The last month - June 28 to July 21

Madden has spent the last month and a bit in PICU. The rest of the unit has turned over multiple times and yet we are unable to find our way out of this place. We know this is where he needs to be so we are thankful that he is there but at the same time seeing Madden stuck is heartbreaking. We know his turn will come eventually, we just wish it would come sooner.

Let's finish getting up to date on Maddens status. Since June 28th Madden has had a lot go on and I haven't written anything down. Which means the following is everything I can remember about the last month in no particular order.

After the cath and ultrasound was done on Madden to see if he had developed any clots as his platlette count has continued to drop. The ultrasound found 3 clots. Two smaller ones in his neck, one on the right and one on the left and a large one in his right femural artery. The one in his right leg is very large and it is closing off the artery. He also has a smaller one in a vein in his right leg. Luckily his body has created other routes for the blood to flow to his right leg so it is still getting some circulation.

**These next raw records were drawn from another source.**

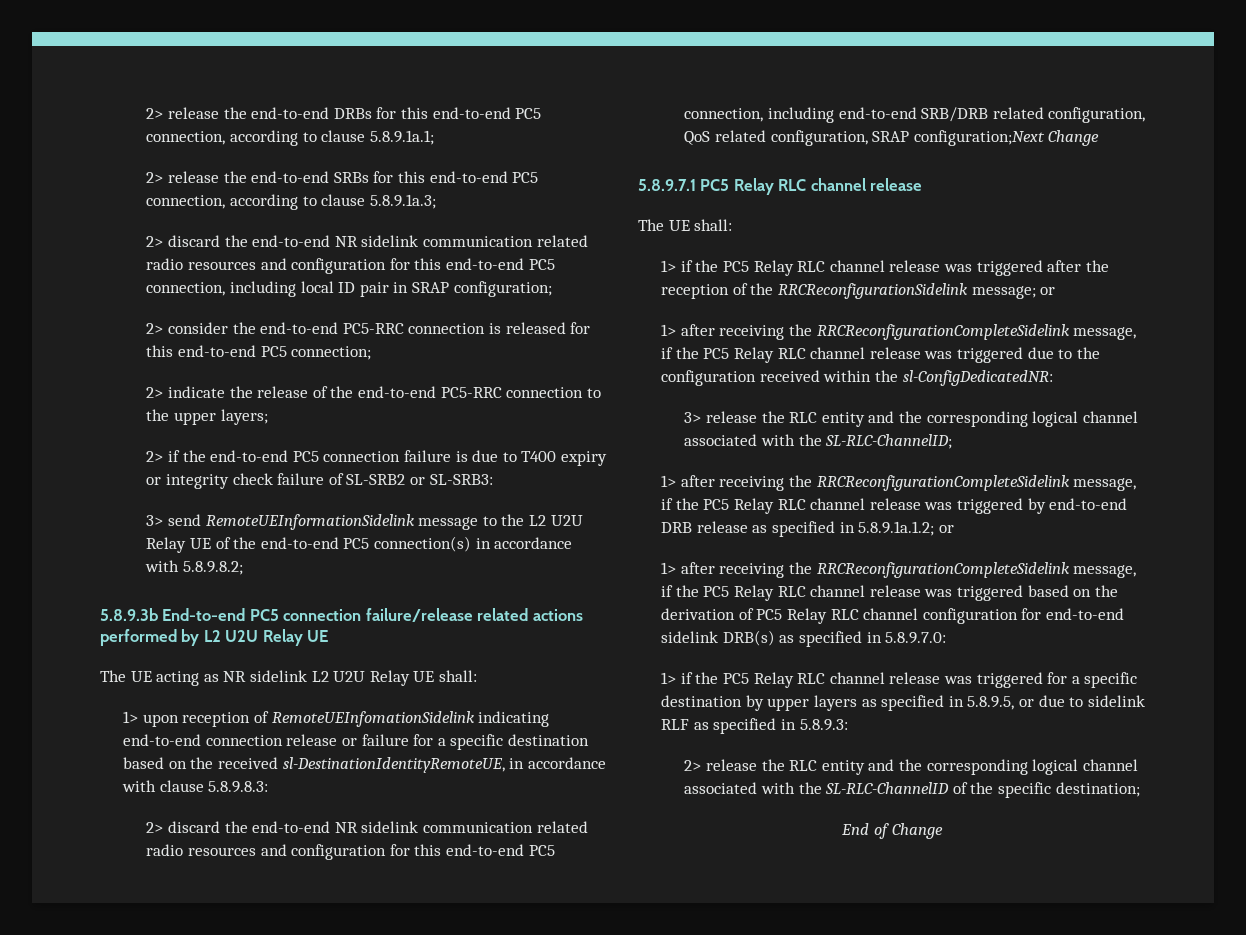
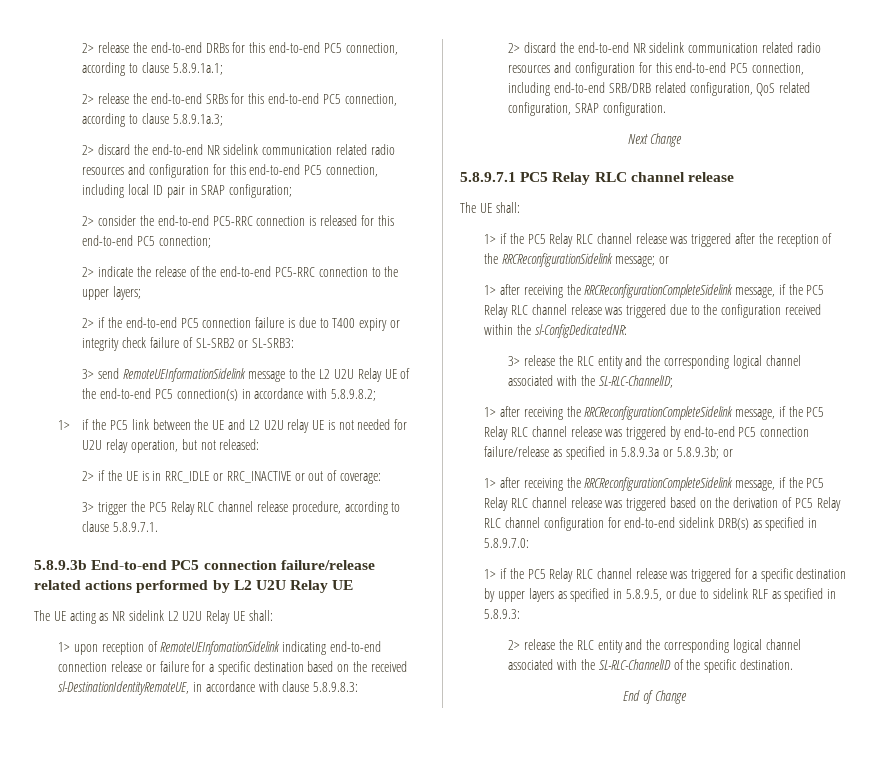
+ 1> if the PC5 link between the UE and L2 U2U relay UE is not needed for U2U relay operation, but not released:
+ 2> if the UE is in RRC_IDLE or RRC_INACTIVE or out of coverage:
+ 3> trigger the PC5 Relay RLC channel release procedure, according to clause 5.8.9.7.1.
- 2> discard the end-to-end NR sidelink communication related radio resources and configuration for this end-to-end PC5 connection, including end-to-end SRB/DRB related configuration, QoS related configuration, SRAP configuration;Next Change
+ 2> discard the end-to-end NR sidelink communication related radio resources and configuration for this end-to-end PC5 connection, including end-to-end SRB/DRB related configuration, QoS related configuration, SRAP configuration.
+ Next Change
- 1> after receiving the RRCReconfigurationCompleteSidelink message, if the PC5 Relay RLC channel release was triggered by end-to-end DRB release as specified in 5.8.9.1a.1.2; or
+ 1> after receiving the RRCReconfigurationCompleteSidelink message, if the PC5 Relay RLC channel release was triggered by end-to-end PC5 connection failure/release as specified in 5.8.9.3a or 5.8.9.3b; or
- 2> release the RLC entity and the corresponding logical channel associated with the SL-RLC-ChannelID of the specific destination;
+ 2> release the RLC entity and the corresponding logical channel associated with the SL-RLC-ChannelID of the specific destination.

On July 2nd Rocky and I both decided to go to Kaelin's game to watch him play. At the game we were given a poster signed by all the players on the team. Kaelin's team has been incredibly supportive of our family during this time.

Our baby's kidneys have not been functioning very well since surgery. Mainly because his kidneys have taken many hits with the meds that he is on as well as the fact that your heart sends blood to the places that need it most and your kidneys are low down on the list. Because of this a pd cathedar has been put in Madden's stomach to help him get rid of fluid and toxins that he is unable to clear on his own right now. Around the middle of July the kidney doctors decided that Madden's kidneys were recovering and they felt he no longer needed the dialysis. The cathedar was removed and his kidneys have continued to improve even with the lasiks he is on to help him offload fluid.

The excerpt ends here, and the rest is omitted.